1. Il contratto borghese e la sua evoluzione proto-industriale: libertà e procedimento

“Il diritto è storia e niente altro che storia”, insegnava Riccardo Orestano e – al pari di tutti i fenomeni storici sostanziati da scelte inerenti all’organizzazione delle comunità umane – i suoi istituti e le sue categorie sono soltanto intelligibili in relazione a presupposti squisitamente ideologici. 

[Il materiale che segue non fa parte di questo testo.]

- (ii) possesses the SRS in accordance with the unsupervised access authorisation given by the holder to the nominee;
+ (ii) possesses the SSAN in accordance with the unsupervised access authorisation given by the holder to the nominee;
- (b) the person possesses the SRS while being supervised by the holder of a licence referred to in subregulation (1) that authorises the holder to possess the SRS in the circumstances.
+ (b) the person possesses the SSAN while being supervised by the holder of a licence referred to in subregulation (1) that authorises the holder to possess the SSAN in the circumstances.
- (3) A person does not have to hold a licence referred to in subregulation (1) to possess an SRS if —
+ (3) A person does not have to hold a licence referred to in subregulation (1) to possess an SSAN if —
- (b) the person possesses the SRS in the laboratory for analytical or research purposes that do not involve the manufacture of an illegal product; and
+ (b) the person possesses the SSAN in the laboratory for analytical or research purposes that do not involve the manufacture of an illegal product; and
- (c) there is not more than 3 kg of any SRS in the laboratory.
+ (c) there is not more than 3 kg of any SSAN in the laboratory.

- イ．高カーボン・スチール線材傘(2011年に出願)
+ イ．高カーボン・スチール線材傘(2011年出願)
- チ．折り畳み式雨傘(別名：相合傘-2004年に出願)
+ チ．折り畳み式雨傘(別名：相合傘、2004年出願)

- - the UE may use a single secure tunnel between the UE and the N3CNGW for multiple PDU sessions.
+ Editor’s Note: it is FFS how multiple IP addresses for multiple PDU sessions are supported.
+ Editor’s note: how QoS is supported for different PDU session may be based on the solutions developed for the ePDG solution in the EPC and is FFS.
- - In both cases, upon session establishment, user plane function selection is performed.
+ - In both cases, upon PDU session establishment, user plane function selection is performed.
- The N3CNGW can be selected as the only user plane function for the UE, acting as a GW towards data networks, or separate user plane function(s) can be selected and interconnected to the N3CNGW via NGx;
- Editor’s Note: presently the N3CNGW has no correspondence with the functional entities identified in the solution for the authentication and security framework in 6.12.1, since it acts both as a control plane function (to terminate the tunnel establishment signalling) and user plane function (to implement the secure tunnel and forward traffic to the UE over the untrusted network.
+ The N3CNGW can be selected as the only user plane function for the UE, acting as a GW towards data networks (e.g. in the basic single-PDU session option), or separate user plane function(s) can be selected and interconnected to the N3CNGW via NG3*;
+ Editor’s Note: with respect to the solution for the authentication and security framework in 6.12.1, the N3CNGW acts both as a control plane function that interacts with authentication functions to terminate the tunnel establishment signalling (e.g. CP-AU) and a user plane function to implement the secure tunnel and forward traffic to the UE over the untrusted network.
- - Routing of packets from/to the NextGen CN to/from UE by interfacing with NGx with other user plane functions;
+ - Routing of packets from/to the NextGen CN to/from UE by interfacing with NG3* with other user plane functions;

Tra le categorie ordinanti dell’esperienza giuridica moderna, il contratto è quello che forse più limpidamente, nel corso del tempo, ha espresso i (differenti) fondamenti ideologici che ne hanno condizionato l’elaborazione. È perciò, invertendo la prospettiva, anche la categoria che a mezzo dei sui sviluppi e della evoluzione del pensiero, non soltanto giuridico, su di essa testimonia della storia politica sociale ed economica dei Paesi dell’Europa occidentale con maggiore dovizia di particolari. Di quest’ultima, la storia del contratto racconta le lente correnti profonde come pure i rapidi movimenti di superficie, la continuità, le discontinuità e le fratture1 L’istituto nasce con un contenuto fortemente politico L’ideologia del contratto quale espressione di potere privato di autoregolamentazione, (significativamente) assieme a quella del contratto sociale come giustificazione del potere dello Stato, raggiunge una sua prima maturazione nella montante crisi della sovranità che segna il tramonto dell’ancien régime e poi la nascita dello Stato moderno. L’una ideologia e l’altra, entrambe si affermano nel passaggio dal Diciottesimo al Diciannovesimo secolo, là dove l’emersione e l’affermazione della borghesia sono frutto di una profonda frattura storica: di nette discontinuità economica e politica e, a monte, etica. Discontinuità economica per l’effetto travolgente della rivoluzione industriale sugli equilibri sociali, demografici e territoriali. Discontinuità politica, per ciò che di per sé implica la costruzione di uno Stato nuovo, fondato sull’unità nazionale e sulla libertà privata, nel quale la stessa borghesia integralmente si immedesima. Libertà, dunque, non giustizia. L’etica della quale si fa carico il contratto è quella fondante le “due rivoluzioni”. Presupposto ne è il trasferimento dei valori della vita attiva dall’arena pubblica alla sfera privata. Centrale ne è l’affermazione che “il perseguimento dei propri privati interessi materiali è una forma perfettamente legittima di condotta umana, la quale può di fatto essere preferibile,
dal punto di vista della società, ad una vita di coinvolgimento intenso negli affari pubblici” (il virgolettato riproduce un passaggio della nota quanto mirabile ricostruzione di Albert Hirshman).
Il contratto, avente a epicentro il consenso, costituisce dunque, da un lato, il mezzo per tradurre in principio politico la conquista del potere da parte della classe emergente; dall’altro lato, è strumento parimenti essenziale di espansione della prima economia industriale.